As of 2012, Denmark had a life expectancy of 79.5 years at birth (77 for men, 82 for women), up from 75 years in 1990. This ranks it 37th among 193 nations, behind the other Nordic countries. The National Institute of Public Health of the University of Southern Denmark has calculated 19 major risk factors among Danes that contribute to a lowering of the life expectancy; this includes smoking, alcohol, drug abuse and physical inactivity. The large number of Danes becoming overweight is an increasing problem and results in an annual additional consumption in the health care system of DKK 1,625 million. In a 2012 study, Denmark had the highest cancer rate of all countries listed by the World Cancer Research Fund International; researchers suggest the reasons are better reporting, but also lifestyle factors like heavy alcohol consumption, smoking and physical inactivity. Denmark had the second highest death rate from alcohol of any region in Europe in 2015 at 6.9 per 100,000 population.

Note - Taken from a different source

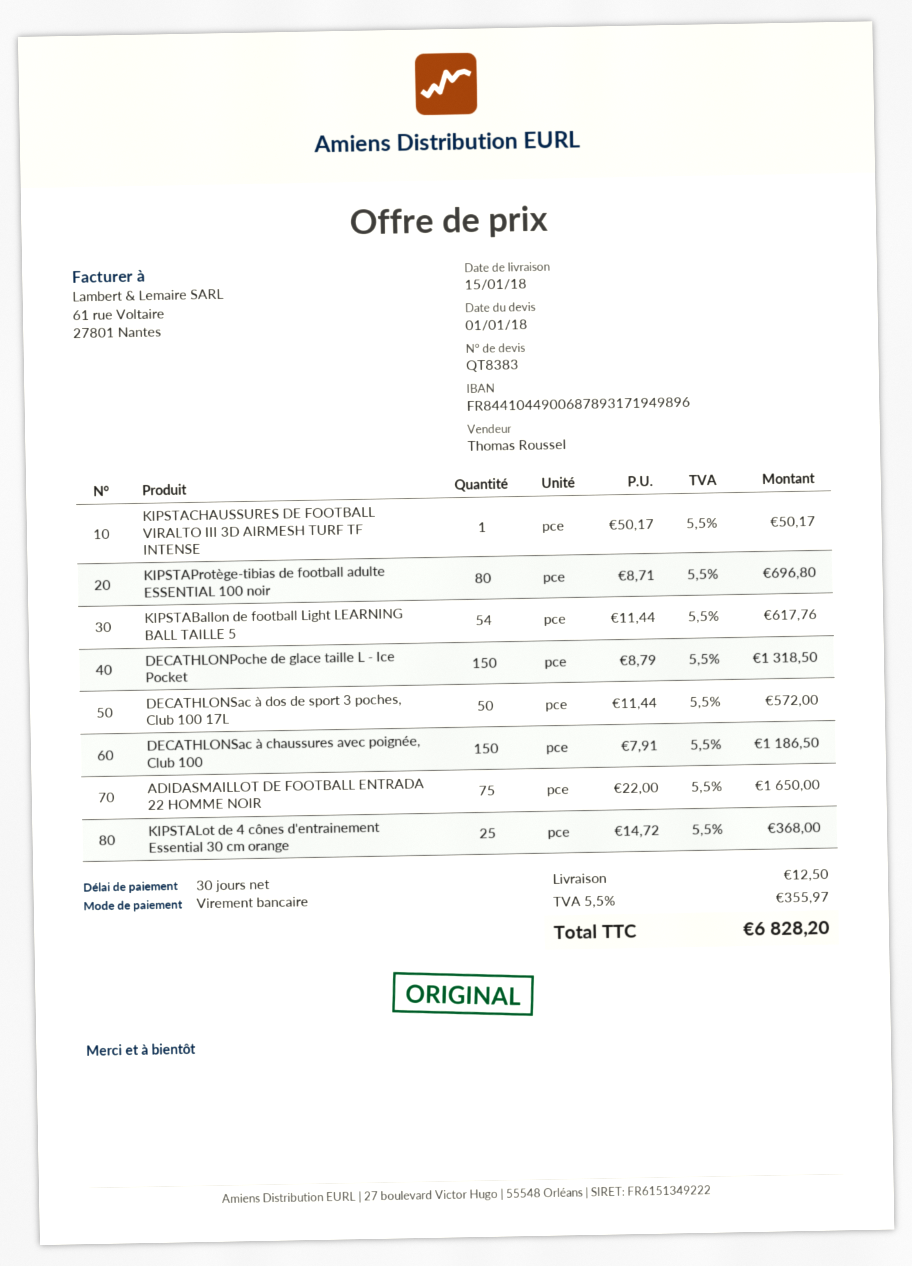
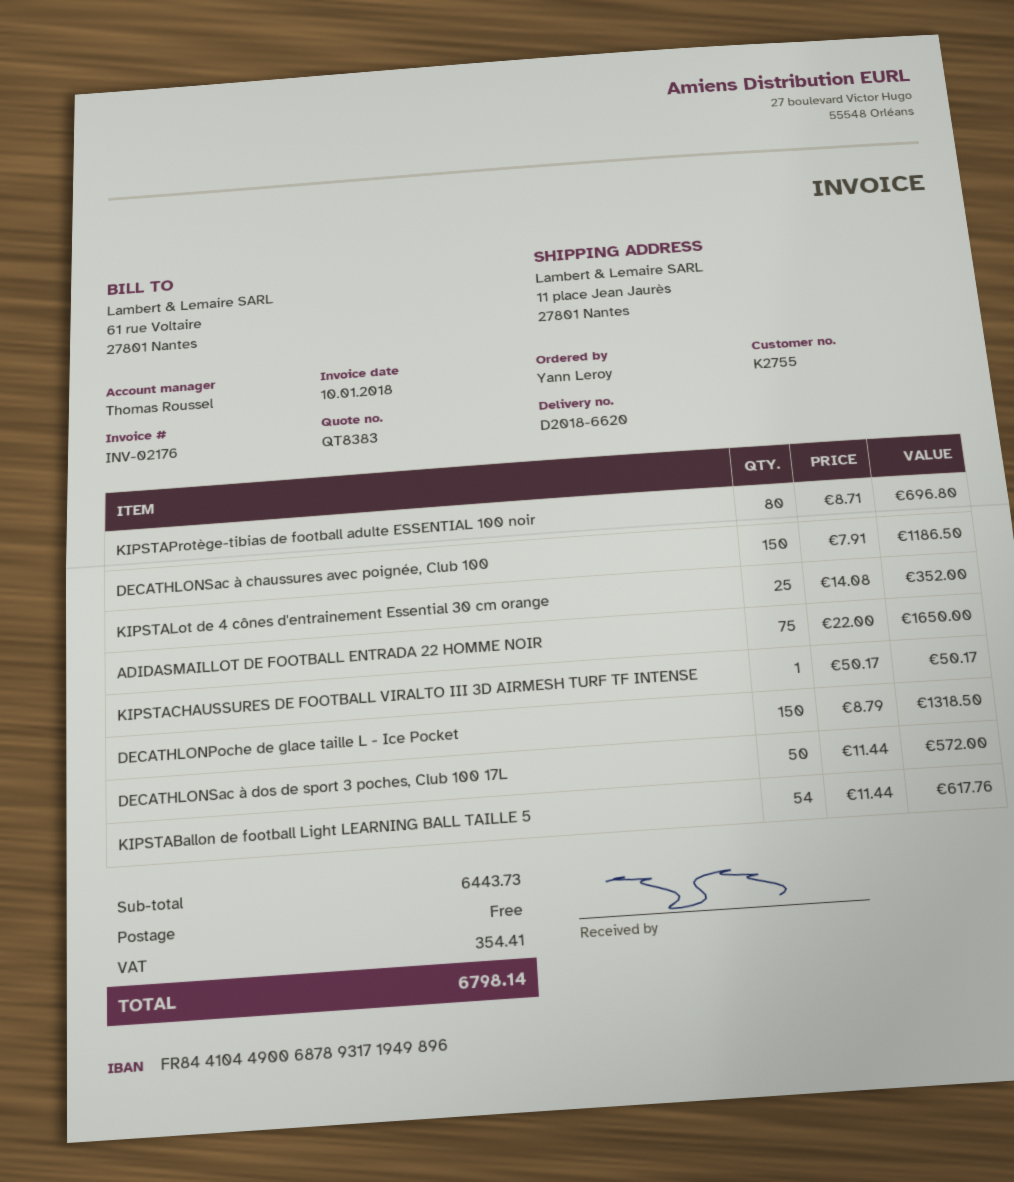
KIPSTALot de 4 cônes d'entrainement Essential 30 cm orange: 25 x 14.72 = 368.00 -> 25 x 14.08 = 352.00
shipping: 12.50 -> 0.00
tax: 355.97 -> 354.41
total: 6828.20 -> 6798.14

A new measure of expected human capital calculated for 195 countries from 1990 to 2016 and defined for each birth cohort as the expected years lived from age 20 to 64 years and adjusted for educational attainment, learning or education quality, and functional health status was published by the Lancet in September 2018. Denmark had the third highest level of expected human capital with 27 health, education, and learning-adjusted expected years lived between age 20 and 64 years.